Doctors are often times the bearer of bad news. It can become very difficult for doctors to address the situation a patient is not ready to hear. However, a new simulation program is helping doctors prepare for those difficult conversations.
How do you begin the conversation? How long should you wait for your patient to absorb the news? What words will make them feel more comfortable and how will they react? These are all scenarios that can be rehearsed, discussed, and analyzed with a program in a new simulation lab at Alive Hospice in Nashville.
The Bearer of Bad NewsThe simulation lab has been designed to resemble a hospital bed with a doctor’s office on the opposite side. There is a pane of glass that divides the room so other can listen in on the conversation through headphones.

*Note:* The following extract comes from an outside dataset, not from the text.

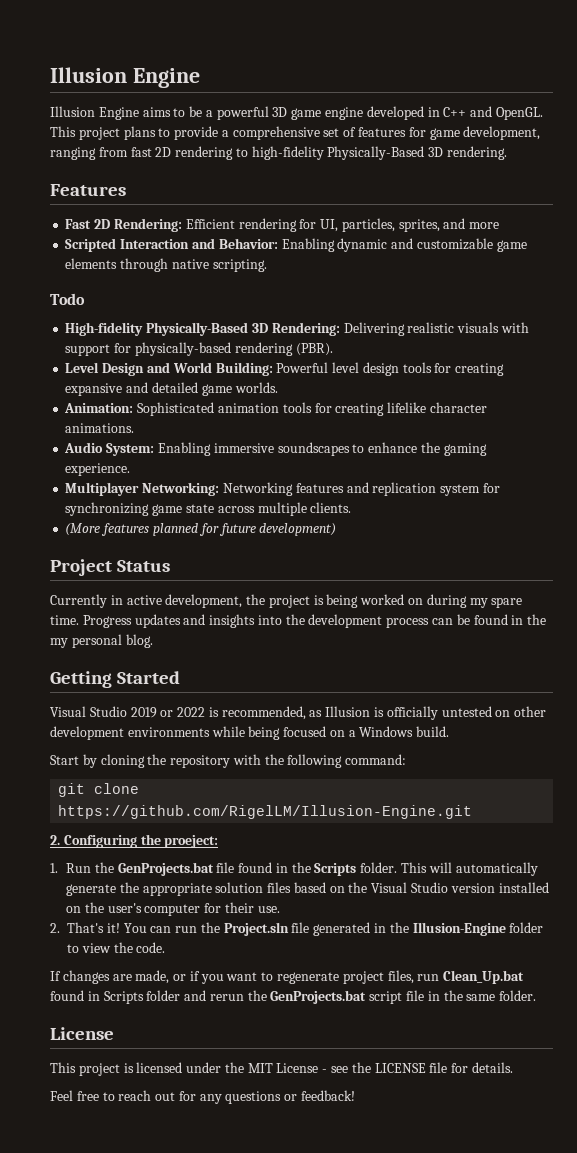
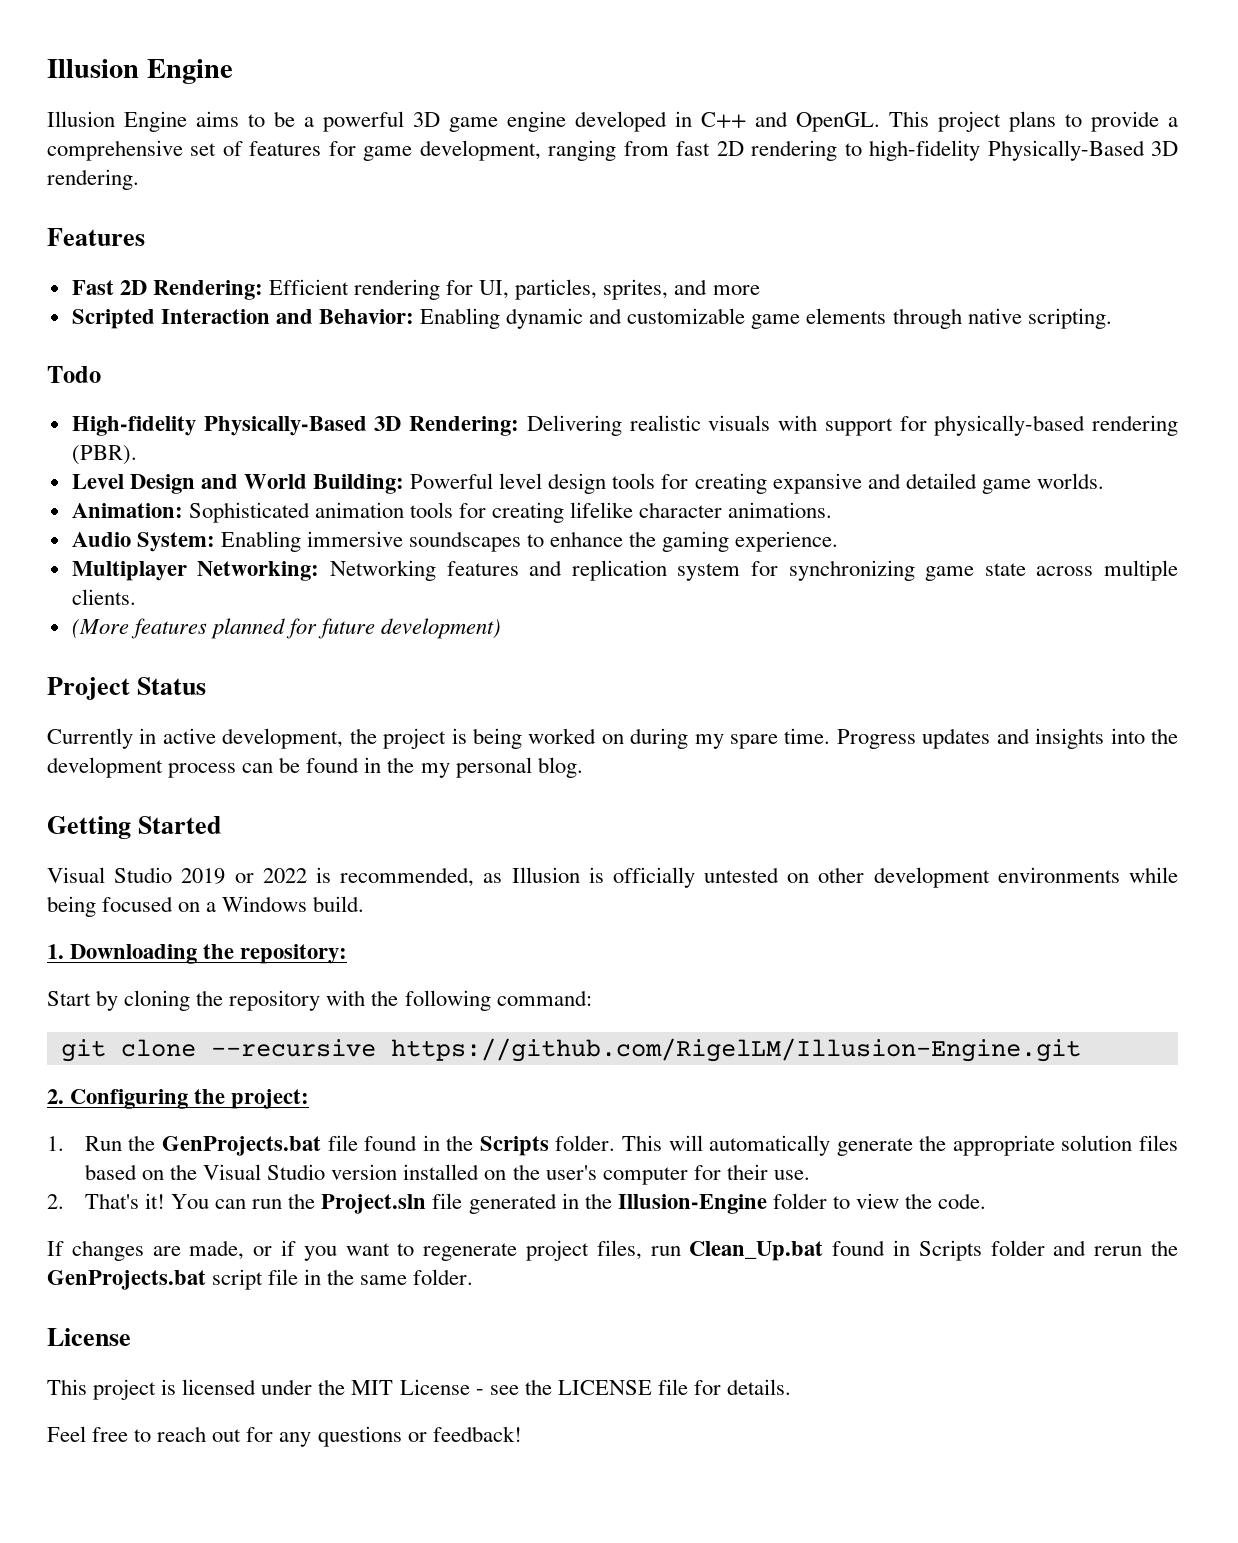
+ 1. Downloading the repository:
- git clone https://github.com/RigelLM/Illusion-Engine.git
+ git clone --recursive https://github.com/RigelLM/Illusion-Engine.git
- 2. Configuring the proeject:
+ 2. Configuring the project:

Doctors and healthcare providers are trained to deliver news about terminal diagnoses. One or more employees are there to act the role of the patient or family member while the doctor delivers the bad news. Each scenario is different; having to answer off-topic questions; dealing with angry family members; denial; and even having second opinions from other physicians.
Once the roleplay is finished, the doctor or healthcare provider is partnered up with a facilitator to discuss and critique the end results which are played back on a television screen. Constructive criticism is where doctors understand what went wrong and how they can alter their verbal and non-verbal communication to help ease all the stress and sadness that comes with these grim conversations.
Similarly to medical errors and patient safety, communication plays a major role in medical training. It is without a doubt that doctors have been inadequate trained to communicate terminal diagnoses and difficult conversations. Nonetheless, the medical world is becoming increasingly aware of the importance of communication not only with medical staff to improve performance and patient safety, but also with patients.